Directions :: Please give back the listing below word for word, without the images.

*** Opening Data ***

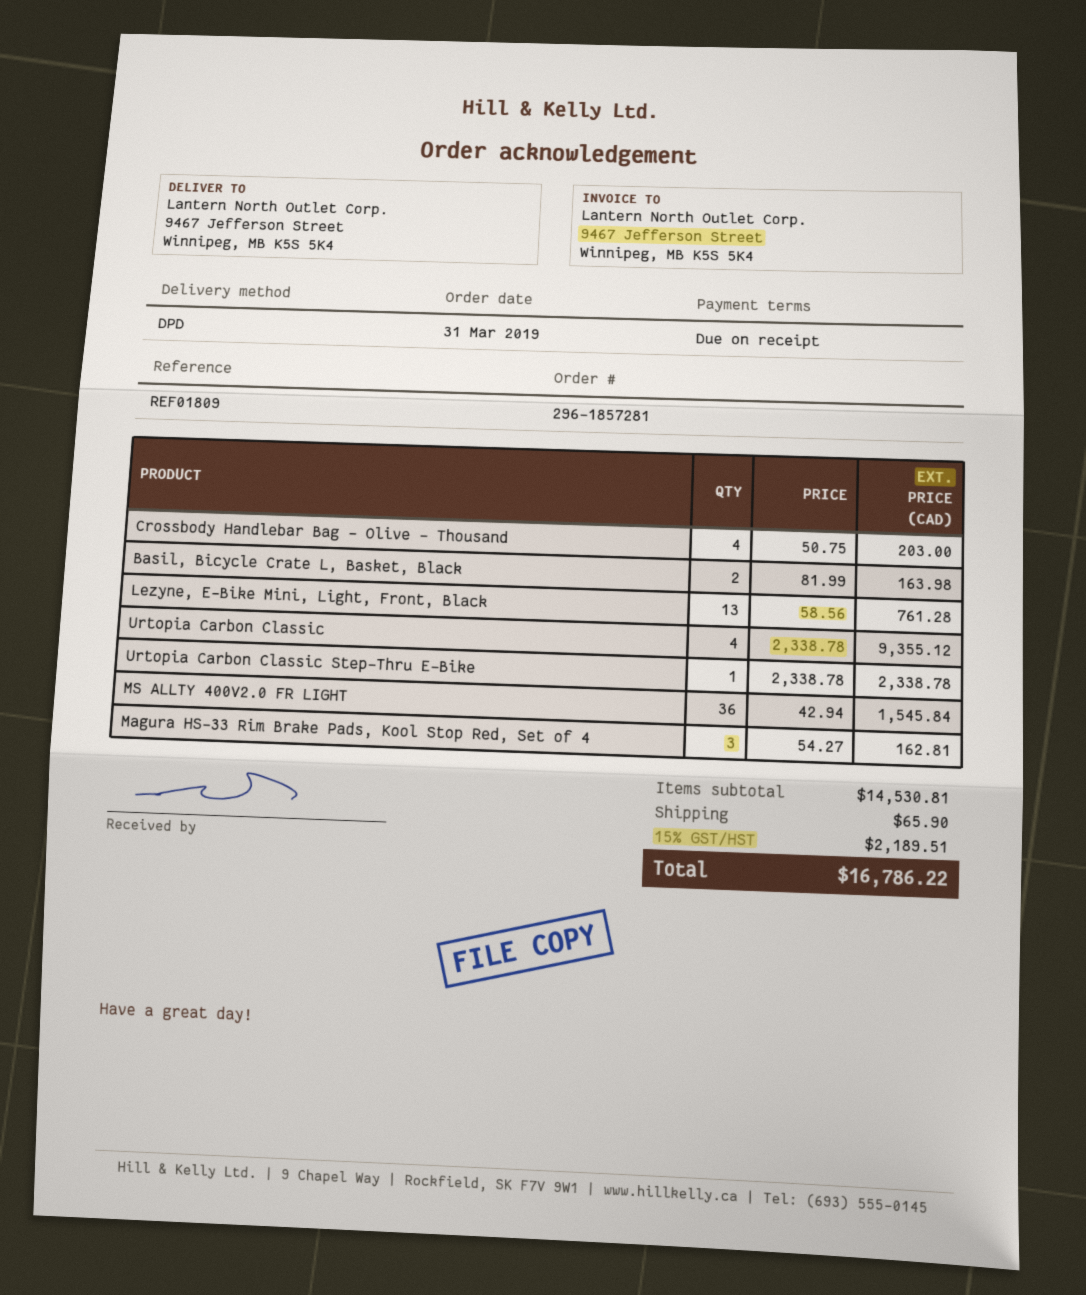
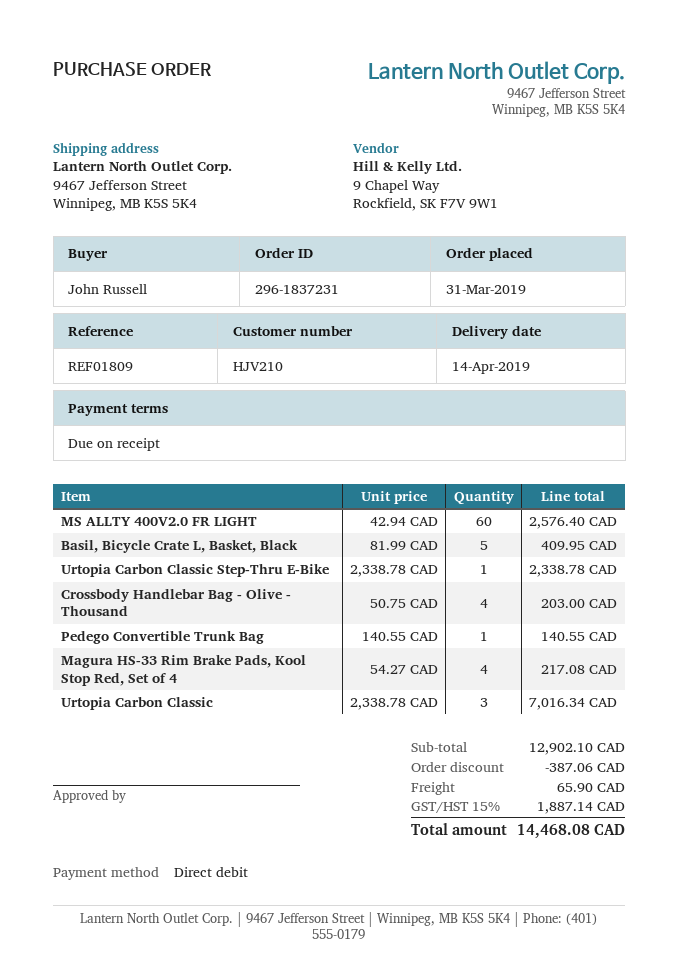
order number: 296-1857281 -> 296-1837231
Basil, Bicycle Crate L, Basket, Black: 2 x 81.99 = 163.98 -> 5 x 81.99 = 409.95
Lezyne, E-Bike Mini, Light, Front, Black: 13 x 58.56 = 761.28 -> none
Urtopia Carbon Classic: 4 x 2338.78 = 9355.12 -> 3 x 2338.78 = 7016.34
MS ALLTY 400V2.0 FR LIGHT: 36 x 42.94 = 1545.84 -> 60 x 42.94 = 2576.40
Magura HS-33 Rim Brake Pads, Kool Stop Red, Set of 4: 3 x 54.27 = 162.81 -> 4 x 54.27 = 217.08
Pedego Convertible Trunk Bag: none -> 1 x 140.55 = 140.55
subtotal: 14530.81 -> 12902.10
discount: none -> 387.06
tax: 15% = 2189.51 -> 15% = 1887.14
total: 16786.22 -> 14468.08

*** Closing Data ***

Answer to this problem ::
order number: 296-1857281 -> 296-1837231
Basil, Bicycle Crate L, Basket, Black: 2 x 81.99 = 163.98 -> 5 x 81.99 = 409.95
Lezyne, E-Bike Mini, Light, Front, Black: 13 x 58.56 = 761.28 -> none
Urtopia Carbon Classic: 4 x 2338.78 = 9355.12 -> 3 x 2338.78 = 7016.34
MS ALLTY 400V2.0 FR LIGHT: 36 x 42.94 = 1545.84 -> 60 x 42.94 = 2576.40
Magura HS-33 Rim Brake Pads, Kool Stop Red, Set of 4: 3 x 54.27 = 162.81 -> 4 x 54.27 = 217.08
Pedego Convertible Trunk Bag: none -> 1 x 140.55 = 140.55
subtotal: 14530.81 -> 12902.10
discount: none -> 387.06
tax: 15% = 2189.51 -> 15% = 1887.14
total: 16786.22 -> 14468.08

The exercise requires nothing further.